#### [Exercise]
Please reproduce the entries that follow without a single difference.

*-*-*

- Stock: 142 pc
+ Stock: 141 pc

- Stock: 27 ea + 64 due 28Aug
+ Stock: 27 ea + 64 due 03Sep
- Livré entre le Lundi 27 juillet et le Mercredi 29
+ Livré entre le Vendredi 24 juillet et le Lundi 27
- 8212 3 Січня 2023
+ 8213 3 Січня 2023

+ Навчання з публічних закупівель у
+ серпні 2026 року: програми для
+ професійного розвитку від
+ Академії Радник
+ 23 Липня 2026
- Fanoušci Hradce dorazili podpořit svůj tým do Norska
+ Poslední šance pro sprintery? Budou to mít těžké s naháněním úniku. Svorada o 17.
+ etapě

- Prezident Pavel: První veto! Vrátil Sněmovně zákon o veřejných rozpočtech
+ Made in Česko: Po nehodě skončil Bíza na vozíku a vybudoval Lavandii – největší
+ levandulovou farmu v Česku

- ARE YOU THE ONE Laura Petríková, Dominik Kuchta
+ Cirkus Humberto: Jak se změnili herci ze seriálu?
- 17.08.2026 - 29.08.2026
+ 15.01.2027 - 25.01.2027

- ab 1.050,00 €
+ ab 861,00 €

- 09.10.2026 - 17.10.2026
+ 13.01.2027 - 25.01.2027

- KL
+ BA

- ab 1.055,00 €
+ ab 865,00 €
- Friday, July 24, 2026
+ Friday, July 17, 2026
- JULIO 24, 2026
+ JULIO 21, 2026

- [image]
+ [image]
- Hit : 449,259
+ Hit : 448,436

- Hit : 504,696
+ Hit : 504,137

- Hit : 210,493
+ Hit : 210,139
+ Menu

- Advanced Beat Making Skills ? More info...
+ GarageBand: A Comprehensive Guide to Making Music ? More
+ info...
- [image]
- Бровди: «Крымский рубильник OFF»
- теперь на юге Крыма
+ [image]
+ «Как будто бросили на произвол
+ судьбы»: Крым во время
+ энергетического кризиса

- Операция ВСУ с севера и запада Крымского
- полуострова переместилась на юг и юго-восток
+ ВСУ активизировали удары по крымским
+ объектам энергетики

*-*-*

#### [Task response]
- Stock: 142 pc
+ Stock: 141 pc

- Stock: 27 ea + 64 due 28Aug
+ Stock: 27 ea + 64 due 03Sep
- Livré entre le Lundi 27 juillet et le Mercredi 29
+ Livré entre le Vendredi 24 juillet et le Lundi 27
- 8212 3 Січня 2023
+ 8213 3 Січня 2023

+ Навчання з публічних закупівель у
+ серпні 2026 року: програми для
+ професійного розвитку від
+ Академії Радник
+ 23 Липня 2026
- Fanoušci Hradce dorazili podpořit svůj tým do Norska
+ Poslední šance pro sprintery? Budou to mít těžké s naháněním úniku. Svorada o 17.
+ etapě

- Prezident Pavel: První veto! Vrátil Sněmovně zákon o veřejných rozpočtech
+ Made in Česko: Po nehodě skončil Bíza na vozíku a vybudoval Lavandii – největší
+ levandulovou farmu v Česku

- ARE YOU THE ONE Laura Petríková, Dominik Kuchta
+ Cirkus Humberto: Jak se změnili herci ze seriálu?
- 17.08.2026 - 29.08.2026
+ 15.01.2027 - 25.01.2027

- ab 1.050,00 €
+ ab 861,00 €

- 09.10.2026 - 17.10.2026
+ 13.01.2027 - 25.01.2027

- KL
+ BA

- ab 1.055,00 €
+ ab 865,00 €
- Friday, July 24, 2026
+ Friday, July 17, 2026
- JULIO 24, 2026
+ JULIO 21, 2026

- [image]
+ [image]
- Hit : 449,259
+ Hit : 448,436

- Hit : 504,696
+ Hit : 504,137

- Hit : 210,493
+ Hit : 210,139
+ Menu

- Advanced Beat Making Skills ? More info...
+ GarageBand: A Comprehensive Guide to Making Music ? More
+ info...
- [image]
- Бровди: «Крымский рубильник OFF»
- теперь на юге Крыма
+ [image]
+ «Как будто бросили на произвол
+ судьбы»: Крым во время
+ энергетического кризиса

- Операция ВСУ с севера и запада Крымского
- полуострова переместилась на юг и юго-восток
+ ВСУ активизировали удары по крымским
+ объектам энергетики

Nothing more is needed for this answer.